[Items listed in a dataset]
+---+

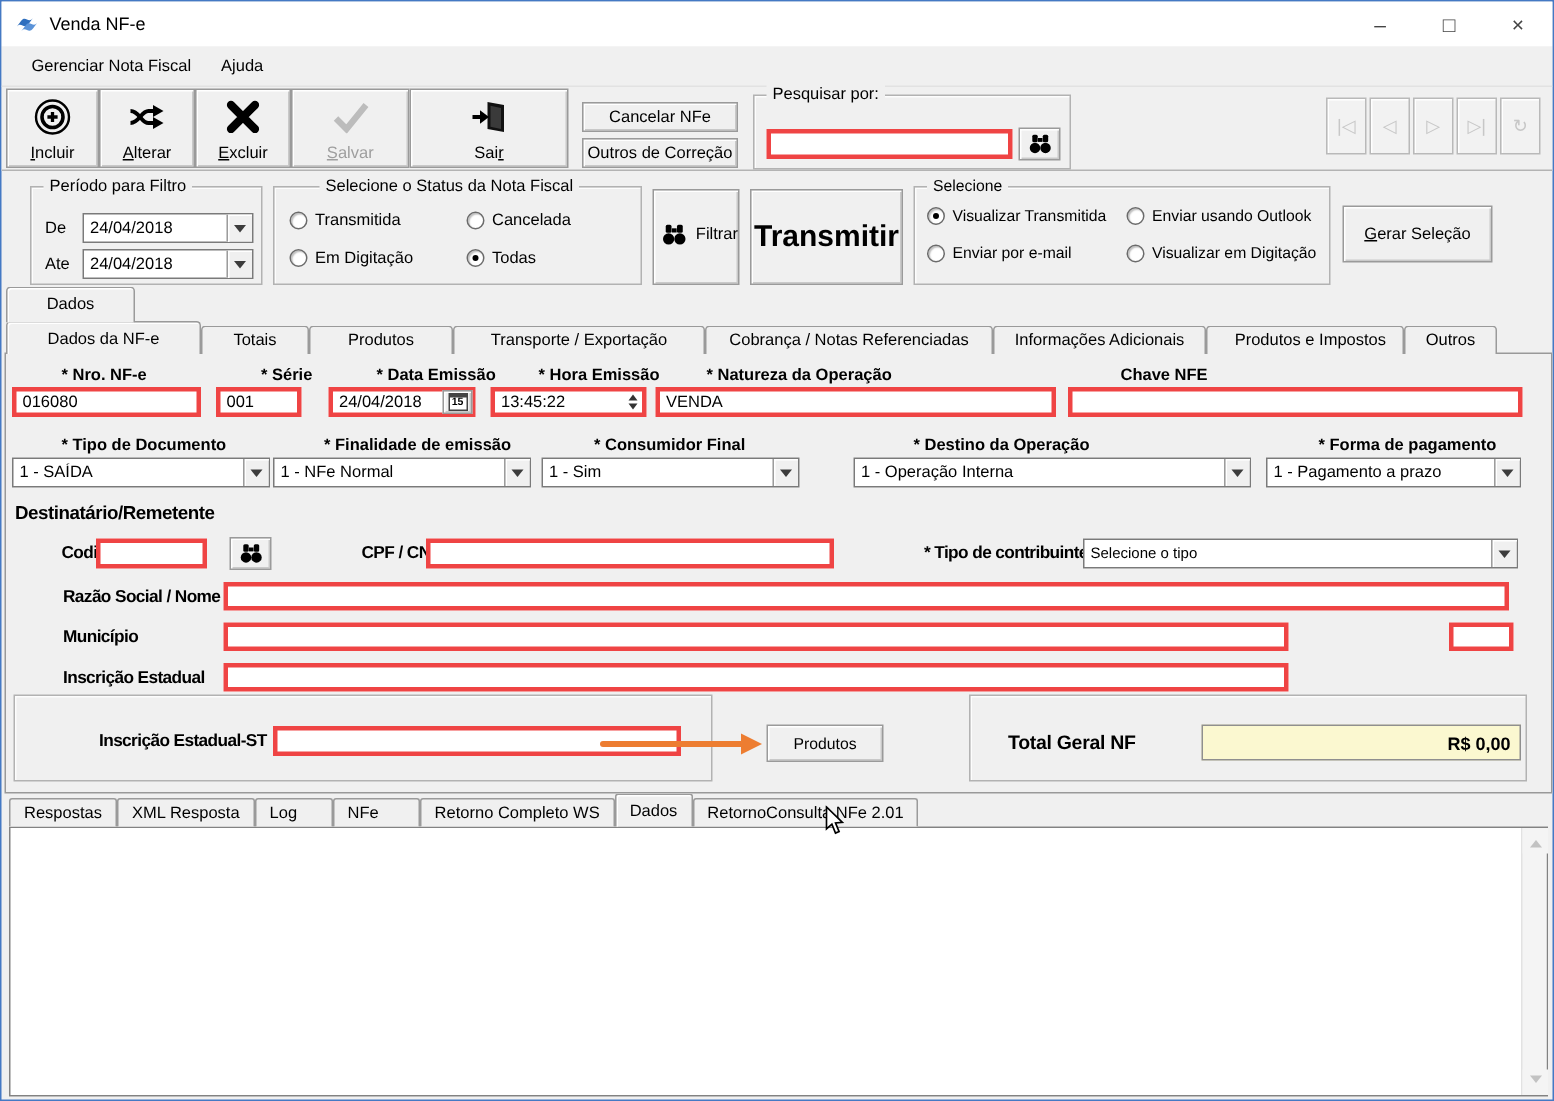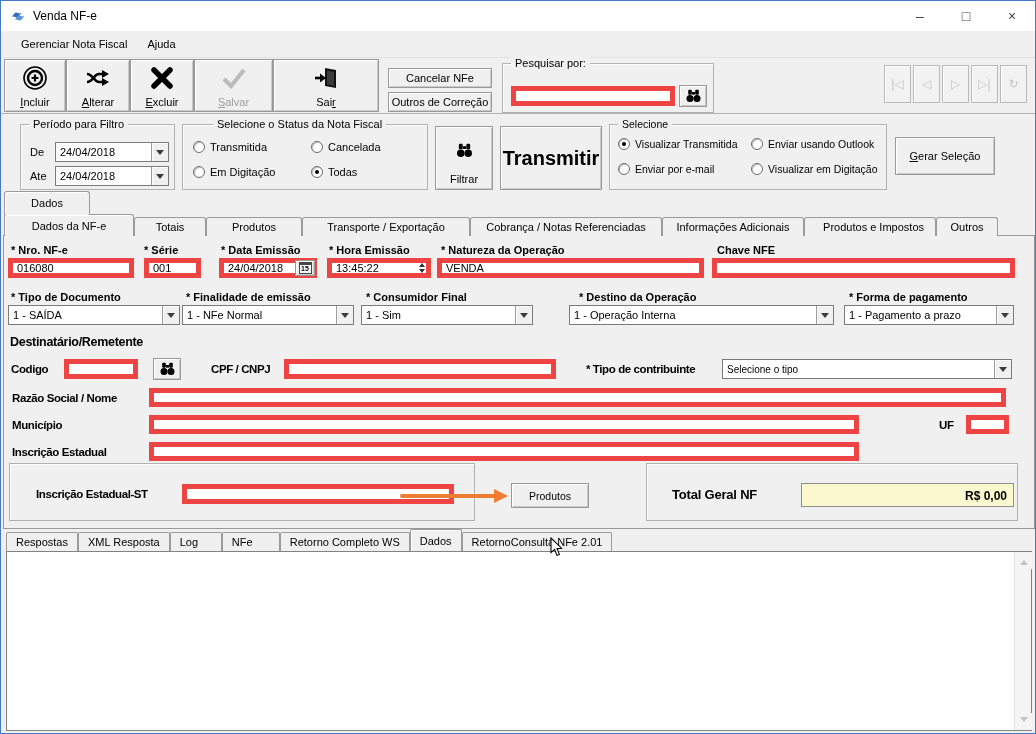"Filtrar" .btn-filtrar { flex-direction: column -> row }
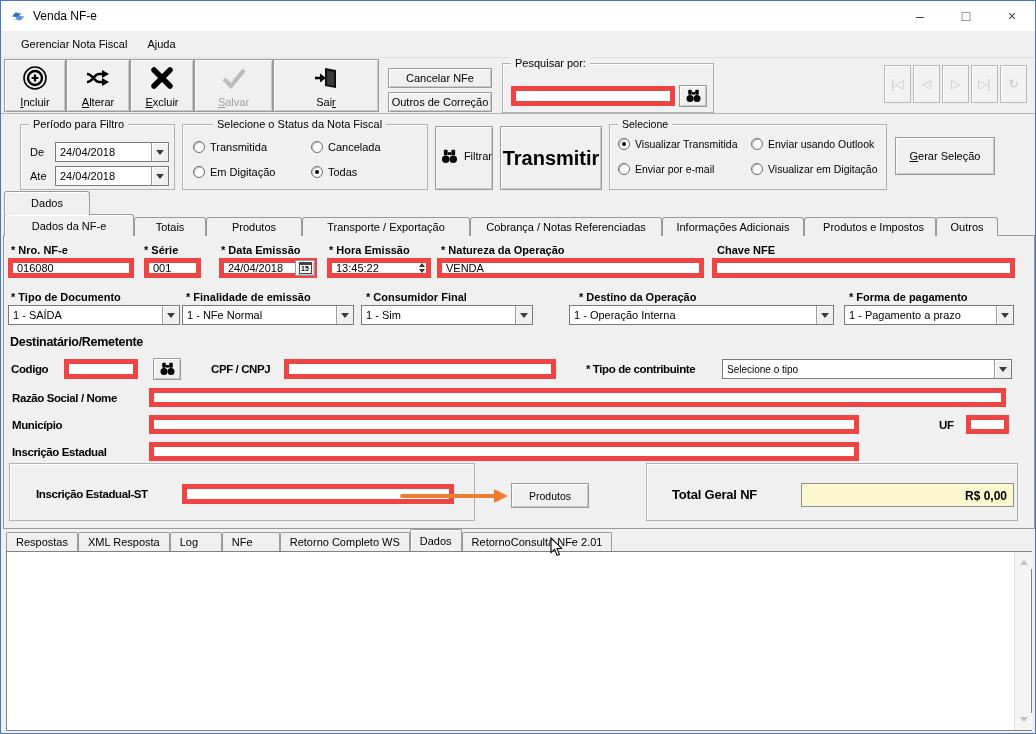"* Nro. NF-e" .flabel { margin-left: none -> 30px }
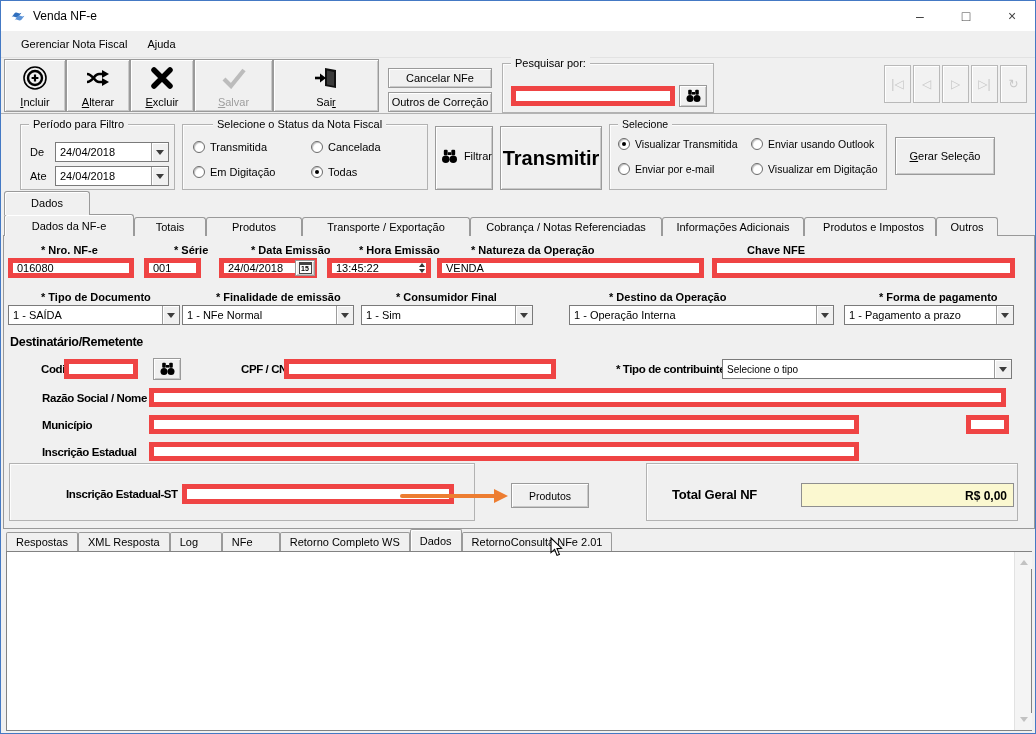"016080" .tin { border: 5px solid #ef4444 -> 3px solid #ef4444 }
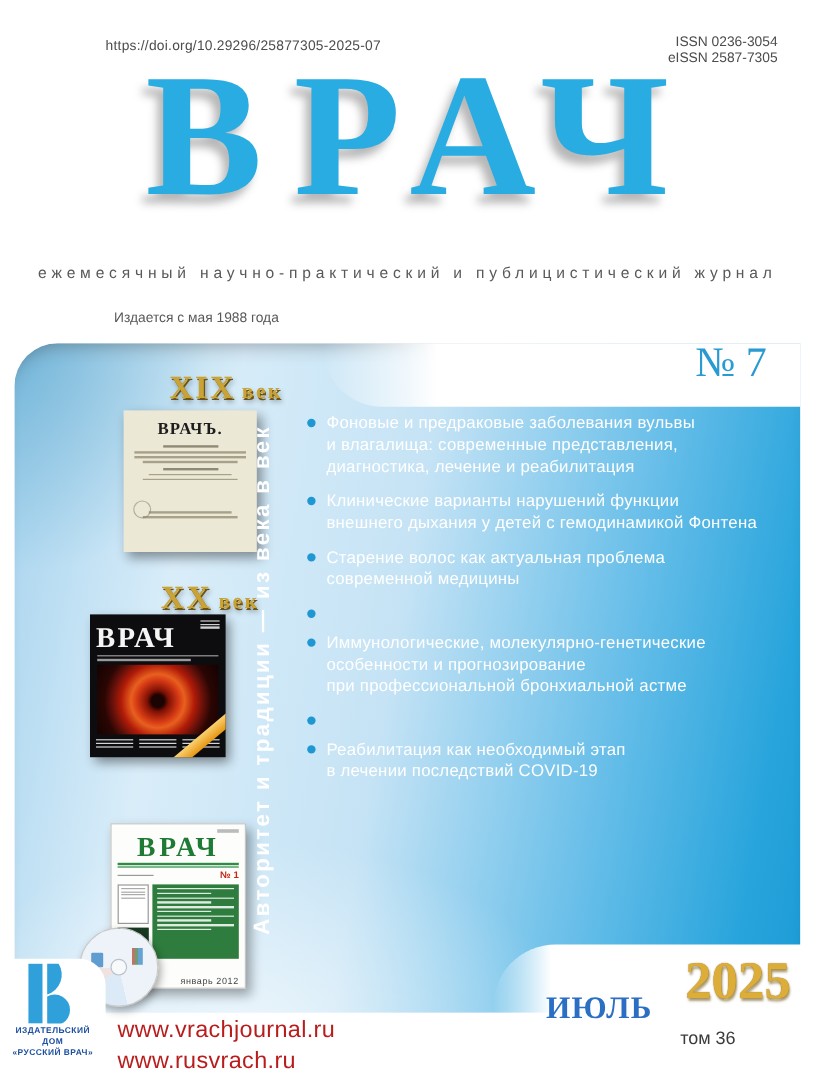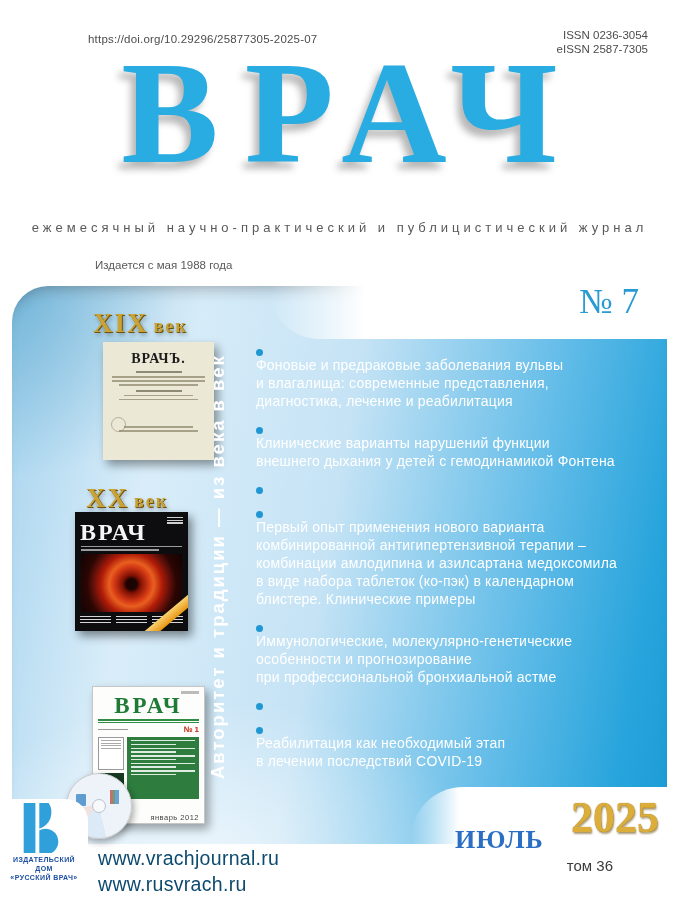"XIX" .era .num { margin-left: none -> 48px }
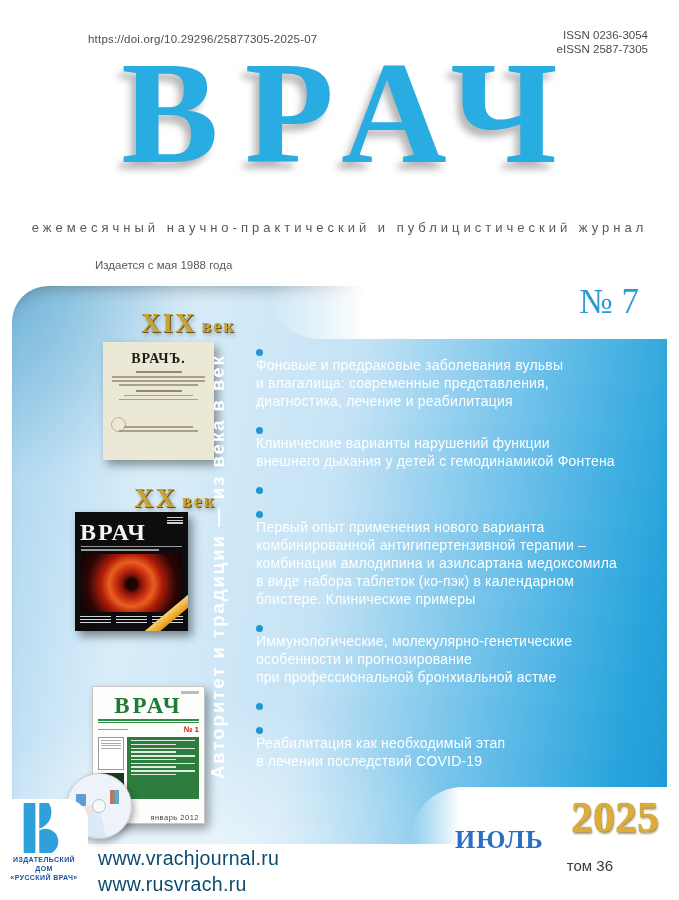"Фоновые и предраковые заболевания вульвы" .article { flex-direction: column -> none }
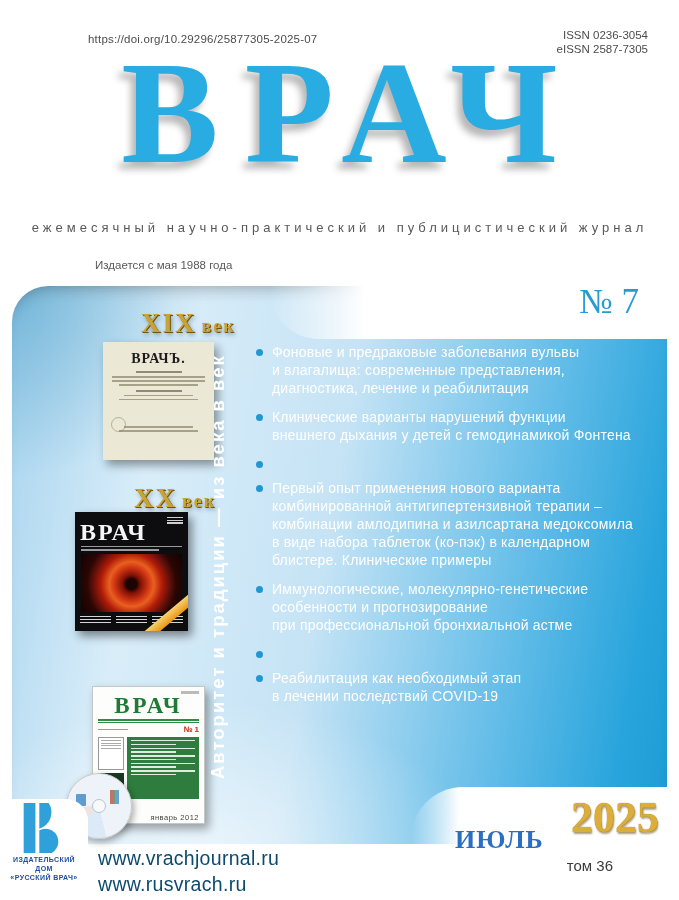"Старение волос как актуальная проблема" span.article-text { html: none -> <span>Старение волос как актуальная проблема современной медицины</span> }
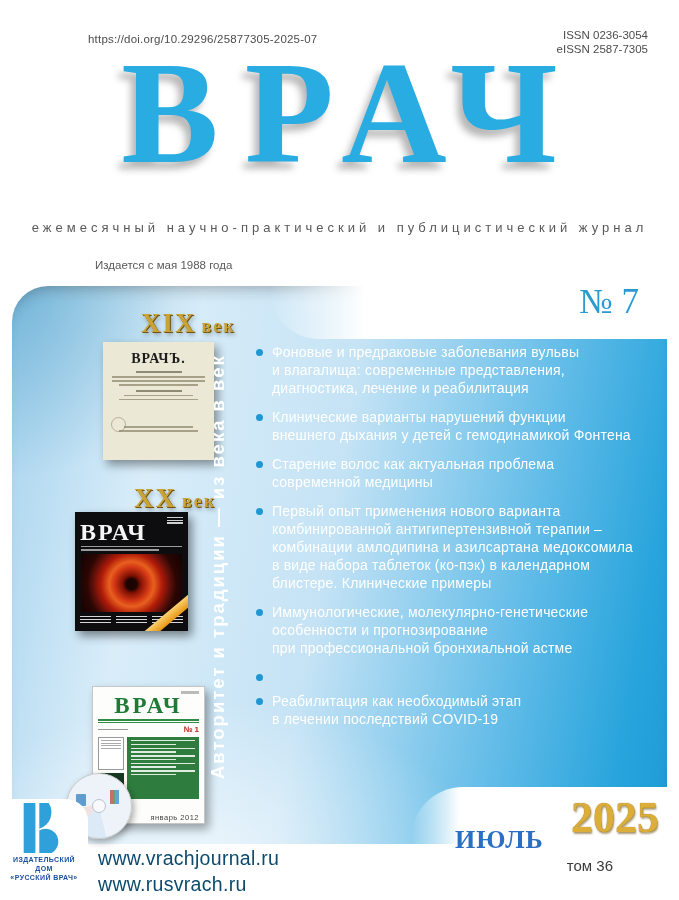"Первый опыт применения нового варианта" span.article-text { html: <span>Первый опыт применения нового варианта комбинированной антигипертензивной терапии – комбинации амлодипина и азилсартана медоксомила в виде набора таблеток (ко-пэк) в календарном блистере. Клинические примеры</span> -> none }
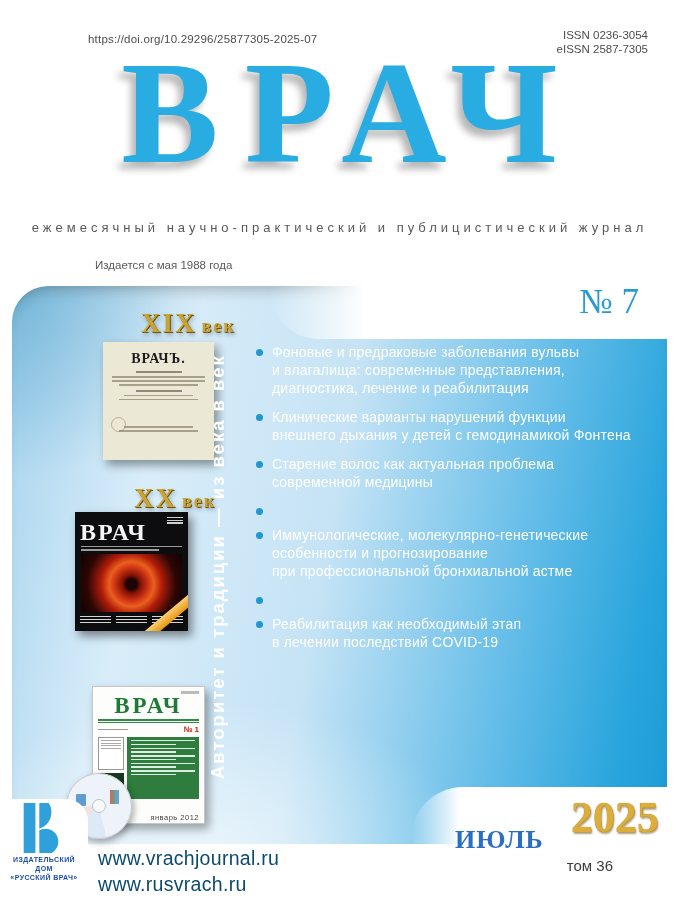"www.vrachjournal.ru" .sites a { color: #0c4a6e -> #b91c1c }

+---+

■ **WHAT IS EXPECTED**: Your answer must be the exact lines of the records from the first one through the line containing "html: <span>Первый опыт", with no pictures in it.

■ **ANSWER TO THE EXERCISE**:
"Filtrar" .btn-filtrar { flex-direction: column -> row }
"* Nro. NF-e" .flabel { margin-left: none -> 30px }
"016080" .tin { border: 5px solid #ef4444 -> 3px solid #ef4444 }
"XIX" .era .num { margin-left: none -> 48px }
"Фоновые и предраковые заболевания вульвы" .article { flex-direction: column -> none }
"Старение волос как актуальная проблема" span.article-text { html: none -> <span>Старение волос как актуальная проблема современной медицины</span> }
"Первый опыт применения нового варианта" span.article-text { html: <span>Первый опыт применения нового варианта комбинированной антигипертензивной терапии – комбинации амлодипина и азилсартана медоксомила в виде набора таблеток (ко-пэк) в календарном блистере. Клинические примеры</span> -> none }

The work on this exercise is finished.